# Work task
Take the line that contains "- Attack: 4325" and all lines after it, up to and including the last line of the data, and write them out exactly; nothing else belongs in the answer.

(Revision comparison data)
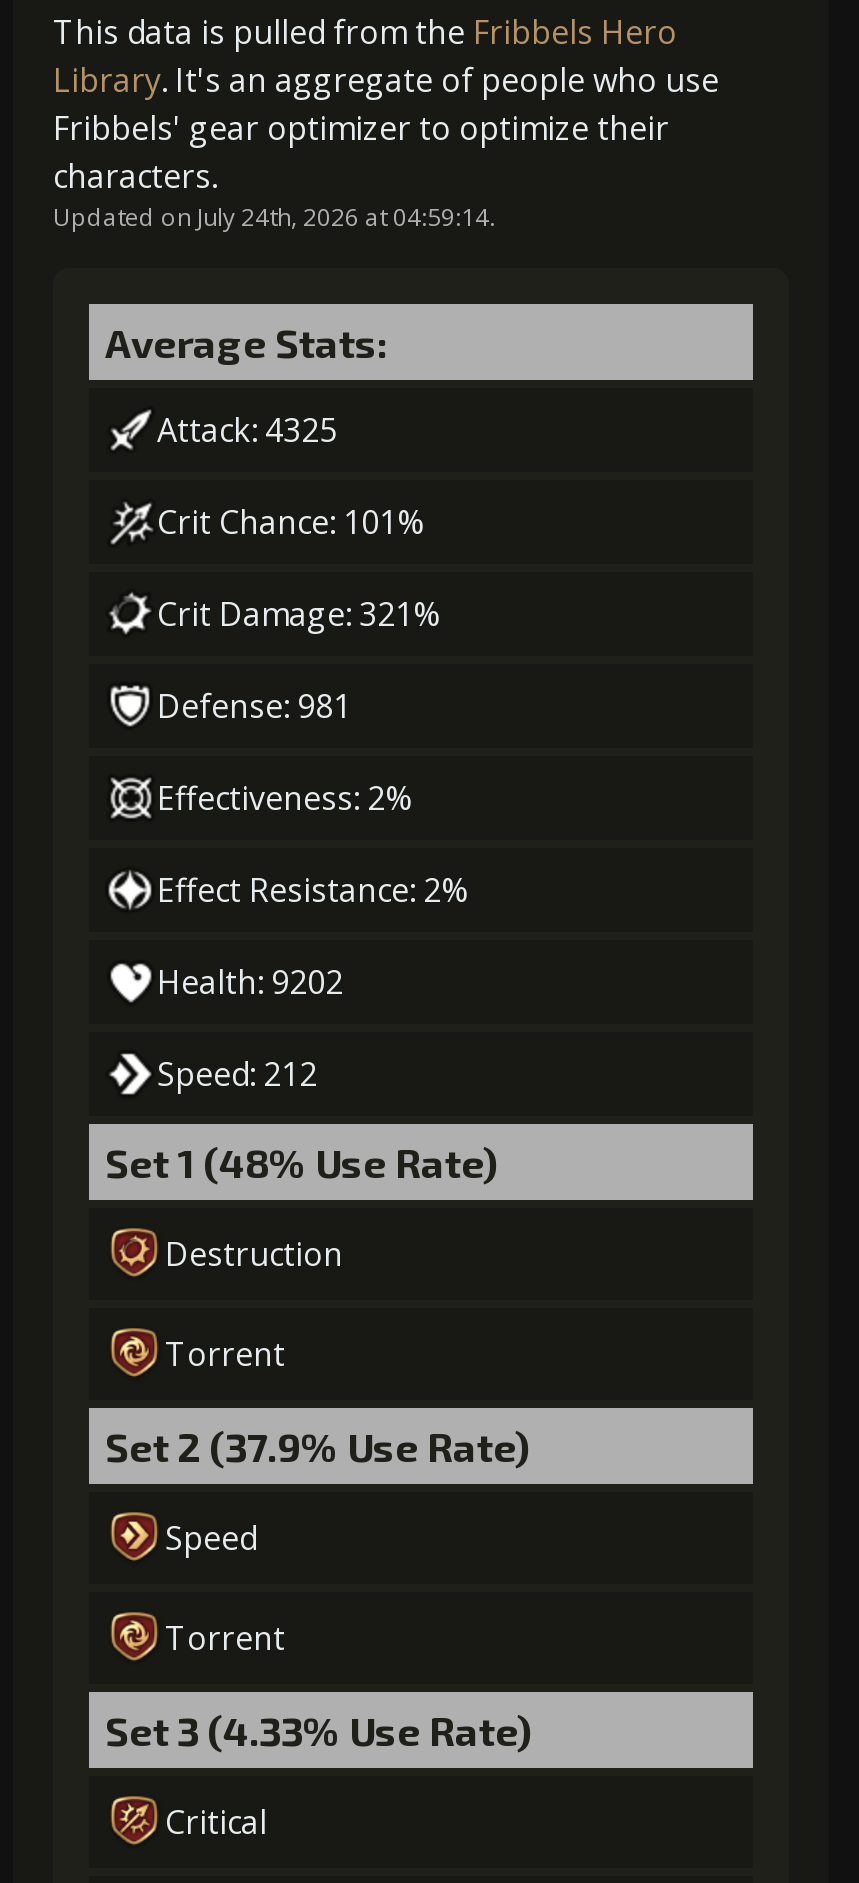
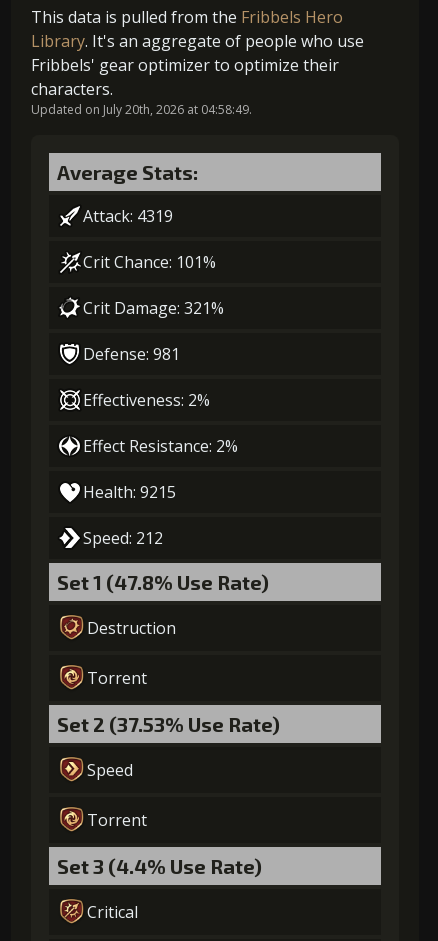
- Updated on July 24th, 2026 at 04:59:14.
+ Updated on July 20th, 2026 at 04:58:49.

- Attack: 4325
+ Attack: 4319

- Health: 9202
+ Health: 9215

- Set 1 (48% Use Rate)
+ Set 1 (47.8% Use Rate)

- Set 2 (37.9% Use Rate)
+ Set 2 (37.53% Use Rate)

- Set 3 (4.33% Use Rate)
+ Set 3 (4.4% Use Rate)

# Written solution
- Attack: 4325
+ Attack: 4319

- Health: 9202
+ Health: 9215

- Set 1 (48% Use Rate)
+ Set 1 (47.8% Use Rate)

- Set 2 (37.9% Use Rate)
+ Set 2 (37.53% Use Rate)

- Set 3 (4.33% Use Rate)
+ Set 3 (4.4% Use Rate)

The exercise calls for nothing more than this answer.